Doxazosin is an α-1 adrenoceptor antagonist used in the treatment of hypertension and benign
prostatic hypertrophy
name 4 α antagonists?
- α-1: doxazosin
- α-1a: tamsulosin - acts mainly on urogenital tract
- α-2: yohimbine
- Non-selective: phenoxybenzamine (previously used in peripheral arterial disease)
name 2 beta blockers
β antagonists
• β-1: atenolol
• Non-selective: propranolol
what are Carvedilol and labetalol?
Carvedilol and labetalol are mixed α and β antagonists
what is lithium?
Lithium is mood stabilising drug used most commonly prophylatically in bipolar disorder but also as an adjunct in refractory depression. It has a very narrow therapeutic range (0.4-1.0 mmol/L) and a long plasma half-life being excreted primarily by the kidneys
what tremor is seen in lithium toxicity?
Lithium: fine tremor in chronic treatment, coarse tremor in acute toxicity
what is the mechanism of action of lithium?
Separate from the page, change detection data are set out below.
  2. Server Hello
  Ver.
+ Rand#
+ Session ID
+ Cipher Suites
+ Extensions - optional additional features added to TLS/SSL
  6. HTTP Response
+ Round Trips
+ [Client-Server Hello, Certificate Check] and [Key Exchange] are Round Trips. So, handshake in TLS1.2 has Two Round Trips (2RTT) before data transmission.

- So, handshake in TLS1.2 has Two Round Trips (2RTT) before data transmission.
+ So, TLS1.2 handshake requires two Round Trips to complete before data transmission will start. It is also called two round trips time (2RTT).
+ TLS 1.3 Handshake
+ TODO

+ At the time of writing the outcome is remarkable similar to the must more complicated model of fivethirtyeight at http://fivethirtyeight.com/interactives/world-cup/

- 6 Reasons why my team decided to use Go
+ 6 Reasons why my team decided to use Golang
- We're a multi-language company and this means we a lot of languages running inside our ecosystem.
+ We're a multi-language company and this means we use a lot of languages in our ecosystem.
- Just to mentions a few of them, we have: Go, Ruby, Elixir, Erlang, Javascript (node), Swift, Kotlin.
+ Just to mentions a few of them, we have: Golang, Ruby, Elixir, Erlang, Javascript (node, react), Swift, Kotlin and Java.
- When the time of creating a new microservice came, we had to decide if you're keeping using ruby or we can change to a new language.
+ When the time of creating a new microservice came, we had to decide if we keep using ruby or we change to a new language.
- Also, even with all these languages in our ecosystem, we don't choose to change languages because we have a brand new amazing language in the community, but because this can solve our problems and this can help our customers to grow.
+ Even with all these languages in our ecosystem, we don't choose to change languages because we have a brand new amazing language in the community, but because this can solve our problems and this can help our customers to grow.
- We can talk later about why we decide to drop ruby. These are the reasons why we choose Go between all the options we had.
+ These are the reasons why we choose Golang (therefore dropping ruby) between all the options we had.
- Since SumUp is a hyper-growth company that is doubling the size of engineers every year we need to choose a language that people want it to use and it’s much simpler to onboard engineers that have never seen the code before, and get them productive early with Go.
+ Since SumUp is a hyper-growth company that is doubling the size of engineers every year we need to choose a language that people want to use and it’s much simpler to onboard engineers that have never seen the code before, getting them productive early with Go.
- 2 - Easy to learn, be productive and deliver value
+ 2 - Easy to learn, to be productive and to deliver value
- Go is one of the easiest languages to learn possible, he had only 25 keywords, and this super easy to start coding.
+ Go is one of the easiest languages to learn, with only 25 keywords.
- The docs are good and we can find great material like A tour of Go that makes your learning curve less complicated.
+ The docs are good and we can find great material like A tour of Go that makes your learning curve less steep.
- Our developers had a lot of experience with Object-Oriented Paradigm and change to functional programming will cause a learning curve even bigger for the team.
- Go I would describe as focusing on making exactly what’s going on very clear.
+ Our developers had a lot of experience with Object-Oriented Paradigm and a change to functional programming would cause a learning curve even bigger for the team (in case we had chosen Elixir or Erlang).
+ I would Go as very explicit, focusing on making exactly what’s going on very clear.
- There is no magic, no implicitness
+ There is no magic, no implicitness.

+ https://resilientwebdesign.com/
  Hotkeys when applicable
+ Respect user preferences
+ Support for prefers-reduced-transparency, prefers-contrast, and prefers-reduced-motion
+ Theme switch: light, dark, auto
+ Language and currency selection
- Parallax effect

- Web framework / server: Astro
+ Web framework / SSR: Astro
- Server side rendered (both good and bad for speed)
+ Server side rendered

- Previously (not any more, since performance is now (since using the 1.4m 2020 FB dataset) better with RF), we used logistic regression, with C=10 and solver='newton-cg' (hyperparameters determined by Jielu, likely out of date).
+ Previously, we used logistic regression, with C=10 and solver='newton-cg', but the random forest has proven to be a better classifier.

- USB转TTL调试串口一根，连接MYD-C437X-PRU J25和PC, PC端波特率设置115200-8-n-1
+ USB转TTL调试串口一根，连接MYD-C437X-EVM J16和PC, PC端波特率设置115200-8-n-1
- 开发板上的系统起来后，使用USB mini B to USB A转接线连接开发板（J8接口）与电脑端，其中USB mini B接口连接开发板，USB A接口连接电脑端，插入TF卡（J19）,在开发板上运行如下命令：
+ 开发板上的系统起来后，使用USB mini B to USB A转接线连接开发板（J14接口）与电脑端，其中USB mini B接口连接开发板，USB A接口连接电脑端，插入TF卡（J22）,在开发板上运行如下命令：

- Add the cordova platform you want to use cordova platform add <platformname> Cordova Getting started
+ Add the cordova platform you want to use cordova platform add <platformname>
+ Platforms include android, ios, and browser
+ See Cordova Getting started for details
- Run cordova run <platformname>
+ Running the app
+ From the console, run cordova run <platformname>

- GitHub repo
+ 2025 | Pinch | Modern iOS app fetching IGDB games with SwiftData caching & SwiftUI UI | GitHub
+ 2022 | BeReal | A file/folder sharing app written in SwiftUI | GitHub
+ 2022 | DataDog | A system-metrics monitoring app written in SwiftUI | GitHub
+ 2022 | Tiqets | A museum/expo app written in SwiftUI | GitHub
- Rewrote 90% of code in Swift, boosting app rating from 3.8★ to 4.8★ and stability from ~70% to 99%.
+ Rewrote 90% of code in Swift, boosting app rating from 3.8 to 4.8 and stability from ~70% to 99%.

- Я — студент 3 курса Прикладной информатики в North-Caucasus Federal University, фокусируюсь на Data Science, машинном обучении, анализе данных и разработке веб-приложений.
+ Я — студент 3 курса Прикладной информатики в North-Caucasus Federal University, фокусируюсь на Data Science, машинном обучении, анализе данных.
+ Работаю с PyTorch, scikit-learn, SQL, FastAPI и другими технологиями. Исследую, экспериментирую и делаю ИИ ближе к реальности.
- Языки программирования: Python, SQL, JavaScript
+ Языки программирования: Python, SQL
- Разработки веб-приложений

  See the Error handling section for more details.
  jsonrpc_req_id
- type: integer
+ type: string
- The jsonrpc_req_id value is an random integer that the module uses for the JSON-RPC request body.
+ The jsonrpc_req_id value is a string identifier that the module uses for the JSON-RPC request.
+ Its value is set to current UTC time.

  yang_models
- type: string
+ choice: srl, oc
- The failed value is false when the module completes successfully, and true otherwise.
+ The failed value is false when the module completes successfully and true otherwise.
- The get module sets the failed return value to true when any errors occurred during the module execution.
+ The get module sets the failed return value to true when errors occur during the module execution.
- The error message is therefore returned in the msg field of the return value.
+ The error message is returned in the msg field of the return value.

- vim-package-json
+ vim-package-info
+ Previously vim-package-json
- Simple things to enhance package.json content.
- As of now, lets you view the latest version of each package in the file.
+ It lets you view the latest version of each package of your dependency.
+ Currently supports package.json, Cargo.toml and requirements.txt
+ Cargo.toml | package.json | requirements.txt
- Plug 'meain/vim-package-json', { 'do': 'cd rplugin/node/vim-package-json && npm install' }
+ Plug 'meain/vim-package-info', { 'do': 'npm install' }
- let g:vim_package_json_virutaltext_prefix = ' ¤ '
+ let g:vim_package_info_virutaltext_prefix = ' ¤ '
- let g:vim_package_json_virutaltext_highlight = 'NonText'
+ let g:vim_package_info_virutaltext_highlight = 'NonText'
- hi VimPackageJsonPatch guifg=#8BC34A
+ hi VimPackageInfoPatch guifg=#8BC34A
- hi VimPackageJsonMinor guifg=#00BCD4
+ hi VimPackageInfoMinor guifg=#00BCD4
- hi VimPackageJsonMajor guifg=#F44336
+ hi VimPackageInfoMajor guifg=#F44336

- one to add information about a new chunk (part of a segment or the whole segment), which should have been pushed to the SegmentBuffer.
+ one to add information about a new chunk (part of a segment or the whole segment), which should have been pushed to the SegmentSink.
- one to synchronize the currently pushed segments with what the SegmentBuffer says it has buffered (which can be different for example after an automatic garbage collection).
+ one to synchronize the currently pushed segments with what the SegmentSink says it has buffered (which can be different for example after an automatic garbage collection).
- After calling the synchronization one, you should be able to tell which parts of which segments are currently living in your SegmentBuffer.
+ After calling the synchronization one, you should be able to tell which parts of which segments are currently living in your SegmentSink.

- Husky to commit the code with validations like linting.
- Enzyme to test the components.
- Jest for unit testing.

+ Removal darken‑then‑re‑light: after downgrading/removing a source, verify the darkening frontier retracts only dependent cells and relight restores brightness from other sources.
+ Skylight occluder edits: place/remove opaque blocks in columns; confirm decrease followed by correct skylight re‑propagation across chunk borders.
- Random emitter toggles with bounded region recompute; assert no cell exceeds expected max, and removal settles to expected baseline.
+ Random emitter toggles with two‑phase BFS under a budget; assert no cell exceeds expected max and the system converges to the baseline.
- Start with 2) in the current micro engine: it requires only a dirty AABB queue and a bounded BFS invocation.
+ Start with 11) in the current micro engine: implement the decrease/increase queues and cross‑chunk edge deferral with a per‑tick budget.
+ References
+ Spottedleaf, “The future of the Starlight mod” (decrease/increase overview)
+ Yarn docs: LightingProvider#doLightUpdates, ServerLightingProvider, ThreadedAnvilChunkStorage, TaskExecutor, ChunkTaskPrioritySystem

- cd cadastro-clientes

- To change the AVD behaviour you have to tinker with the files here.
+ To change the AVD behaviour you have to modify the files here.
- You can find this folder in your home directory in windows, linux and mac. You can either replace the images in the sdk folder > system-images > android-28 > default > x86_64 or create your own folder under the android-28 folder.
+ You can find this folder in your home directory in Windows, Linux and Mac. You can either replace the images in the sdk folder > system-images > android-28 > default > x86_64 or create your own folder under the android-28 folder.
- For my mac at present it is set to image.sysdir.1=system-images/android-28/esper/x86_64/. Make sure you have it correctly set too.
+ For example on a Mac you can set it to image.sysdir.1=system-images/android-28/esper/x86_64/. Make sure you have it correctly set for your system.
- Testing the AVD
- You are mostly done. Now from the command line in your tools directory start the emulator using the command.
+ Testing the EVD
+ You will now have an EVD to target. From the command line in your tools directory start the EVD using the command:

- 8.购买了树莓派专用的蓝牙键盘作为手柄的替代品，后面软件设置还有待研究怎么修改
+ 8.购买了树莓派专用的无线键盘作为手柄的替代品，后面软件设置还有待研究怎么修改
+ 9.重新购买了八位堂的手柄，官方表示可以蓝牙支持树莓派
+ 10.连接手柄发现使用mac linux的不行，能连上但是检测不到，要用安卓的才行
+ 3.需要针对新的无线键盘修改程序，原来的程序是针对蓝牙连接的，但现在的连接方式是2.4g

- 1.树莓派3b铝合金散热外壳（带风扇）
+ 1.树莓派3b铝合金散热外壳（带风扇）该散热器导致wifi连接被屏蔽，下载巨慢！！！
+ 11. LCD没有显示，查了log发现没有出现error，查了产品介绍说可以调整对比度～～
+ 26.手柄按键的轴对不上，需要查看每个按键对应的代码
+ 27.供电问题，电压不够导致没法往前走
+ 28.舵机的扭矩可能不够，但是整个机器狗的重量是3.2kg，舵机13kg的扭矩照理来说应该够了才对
Mechanism of action - not fully understood, two theories:
• Interferes with inositol triphosphate formation
• Interferes with cAMP formation
what are adverse effects of lithium?
Adverse effects • Nausea/vomiting, diarrhea • Fine tremor • Polyuria • Thyroid enlargement, may lead to hypothyroidism • ECG: T wave flattening/inversion • W eight gain
what is involved in the monitoring of patients on lithium therapy?
Monitoring of patients on lithium therapy
• Inadequate monitoring of patients taking lithium is common - NICE and the National Patient
Safety Agency (NPSA) have issued guidance to try and address this. As a result it is often an
exam hot topic
• Lithium blood level should ‘normally’ be checked every 3 months. Levels should be taken 12
hours post-dose
• Thyroid and renal function should be checked every 6 months
• Patients should be issued with an information booklet, alert card and record book
Lithium toxicity generally occurs following concentrations > 1.5 mmol/L.